If you offer housing, how many individuals are you able to accommodate? Which ages/genders are qualified for housing? Are you able to house mothers with children?
We offer safe shelter for anyone who is in imminent danger from sexual or domestic violence. This service is available to women, men, transgender, and children under 18 if accompanied by an adult.
Are the services you provide in accordance with any particular curriculum? What sets you apart from other programs? How are your services specialized for those populations which you serve?
TJH is accredited by the Virginia Sexual & Domestic Violence Action Alliance. We must meet stringent standards in order to be an accredited sexual and domestic violence agency.

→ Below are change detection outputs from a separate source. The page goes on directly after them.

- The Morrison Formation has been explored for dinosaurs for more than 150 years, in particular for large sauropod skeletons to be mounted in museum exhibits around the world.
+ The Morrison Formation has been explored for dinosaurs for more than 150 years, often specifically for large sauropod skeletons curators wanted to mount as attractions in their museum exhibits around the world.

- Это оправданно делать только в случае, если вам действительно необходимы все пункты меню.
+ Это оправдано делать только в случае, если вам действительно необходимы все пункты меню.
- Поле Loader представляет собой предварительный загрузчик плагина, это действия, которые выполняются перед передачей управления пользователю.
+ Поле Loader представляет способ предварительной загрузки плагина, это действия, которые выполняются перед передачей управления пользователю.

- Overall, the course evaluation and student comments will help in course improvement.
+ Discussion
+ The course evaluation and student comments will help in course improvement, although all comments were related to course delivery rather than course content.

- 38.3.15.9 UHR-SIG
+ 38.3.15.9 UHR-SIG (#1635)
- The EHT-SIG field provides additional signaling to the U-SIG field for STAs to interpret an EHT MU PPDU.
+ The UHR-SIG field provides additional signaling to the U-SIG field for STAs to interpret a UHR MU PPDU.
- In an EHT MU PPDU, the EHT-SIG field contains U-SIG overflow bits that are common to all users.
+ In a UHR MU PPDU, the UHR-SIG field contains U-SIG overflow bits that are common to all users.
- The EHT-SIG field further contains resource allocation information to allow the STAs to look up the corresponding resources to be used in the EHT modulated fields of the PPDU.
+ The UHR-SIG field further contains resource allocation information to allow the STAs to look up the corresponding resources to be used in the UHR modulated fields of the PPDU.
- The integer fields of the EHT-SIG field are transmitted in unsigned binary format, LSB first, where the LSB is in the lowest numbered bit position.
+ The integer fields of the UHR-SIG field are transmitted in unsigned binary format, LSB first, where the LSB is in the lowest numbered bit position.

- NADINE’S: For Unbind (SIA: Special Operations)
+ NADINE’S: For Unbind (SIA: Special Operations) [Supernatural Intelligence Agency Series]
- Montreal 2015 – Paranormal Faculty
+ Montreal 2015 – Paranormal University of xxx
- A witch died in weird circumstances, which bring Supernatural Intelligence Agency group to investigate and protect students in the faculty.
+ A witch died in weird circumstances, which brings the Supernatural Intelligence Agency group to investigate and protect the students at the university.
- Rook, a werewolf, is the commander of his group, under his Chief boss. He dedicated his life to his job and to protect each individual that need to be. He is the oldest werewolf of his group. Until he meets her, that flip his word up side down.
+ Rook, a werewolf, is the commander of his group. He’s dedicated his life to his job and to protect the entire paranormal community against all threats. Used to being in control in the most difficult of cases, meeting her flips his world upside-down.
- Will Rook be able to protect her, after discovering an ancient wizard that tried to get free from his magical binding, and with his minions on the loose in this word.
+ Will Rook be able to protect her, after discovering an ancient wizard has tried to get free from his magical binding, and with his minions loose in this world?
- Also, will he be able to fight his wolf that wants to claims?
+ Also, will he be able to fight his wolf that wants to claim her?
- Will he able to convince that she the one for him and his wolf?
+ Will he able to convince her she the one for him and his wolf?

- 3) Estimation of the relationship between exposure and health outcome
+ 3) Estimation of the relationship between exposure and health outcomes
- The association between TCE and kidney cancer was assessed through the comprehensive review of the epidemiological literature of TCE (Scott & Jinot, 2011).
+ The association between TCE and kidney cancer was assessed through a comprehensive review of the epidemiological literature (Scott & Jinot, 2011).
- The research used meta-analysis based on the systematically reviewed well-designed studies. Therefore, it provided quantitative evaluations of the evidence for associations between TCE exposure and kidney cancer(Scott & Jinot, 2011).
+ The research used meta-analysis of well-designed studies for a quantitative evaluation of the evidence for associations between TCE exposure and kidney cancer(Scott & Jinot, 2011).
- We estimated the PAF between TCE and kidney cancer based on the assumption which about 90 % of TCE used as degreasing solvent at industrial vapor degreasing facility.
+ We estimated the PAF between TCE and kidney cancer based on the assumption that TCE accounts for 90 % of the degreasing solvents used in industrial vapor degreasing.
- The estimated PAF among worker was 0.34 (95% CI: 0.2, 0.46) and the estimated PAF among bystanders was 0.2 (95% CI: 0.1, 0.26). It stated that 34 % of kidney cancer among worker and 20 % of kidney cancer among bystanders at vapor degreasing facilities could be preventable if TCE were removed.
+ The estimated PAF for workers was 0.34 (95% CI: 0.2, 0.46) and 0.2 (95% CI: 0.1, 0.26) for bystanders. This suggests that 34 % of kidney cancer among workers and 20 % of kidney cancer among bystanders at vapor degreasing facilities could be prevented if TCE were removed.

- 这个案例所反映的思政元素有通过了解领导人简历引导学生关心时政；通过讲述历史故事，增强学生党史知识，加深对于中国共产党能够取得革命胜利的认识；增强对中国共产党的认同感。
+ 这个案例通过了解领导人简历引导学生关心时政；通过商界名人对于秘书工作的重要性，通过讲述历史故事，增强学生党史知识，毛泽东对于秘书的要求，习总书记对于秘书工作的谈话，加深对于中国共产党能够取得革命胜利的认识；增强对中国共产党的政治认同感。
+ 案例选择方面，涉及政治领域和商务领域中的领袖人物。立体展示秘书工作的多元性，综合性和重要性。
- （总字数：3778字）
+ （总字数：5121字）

We do not follow a set curriculum for any of our services; however, we do have several curricula available for use with support groups, etc. We are the only accredited domestic & sexual violence agency in our service area providing specialist interpersonal violence services.
Do you have any programs / curricula that are specific to victims of sex trafficking or other forms of human trafficking, commercial sexual exploitation, or sexual abuse / exploitation? If so, please describe.
We provide services for people affected by any kind of sexual violence. We do use “The Courage to Heal Workbook” with adult survivors of childhood sexual abuse. We do not have curricula specific to human trafficking or commercial sexual exploitation.
What is the best way for victims or for first responders to reach you for services?
Our 24-hour crisis line number is (804) 458-2840. We can also be reached at firstname.lastname@example.org or through our website: www.TheJamesHouse.com.
Are there necessary avenues for law enforcement/social services to follow before a victim can be placed into your program?
Anyone can make a referral to our agency. We then talk with/meet with the person to do an extensive intake/needs assessment to determine if they are eligible for our services. If someone is not eligible for our services, we make referrals to community agencies that may be more appropriate.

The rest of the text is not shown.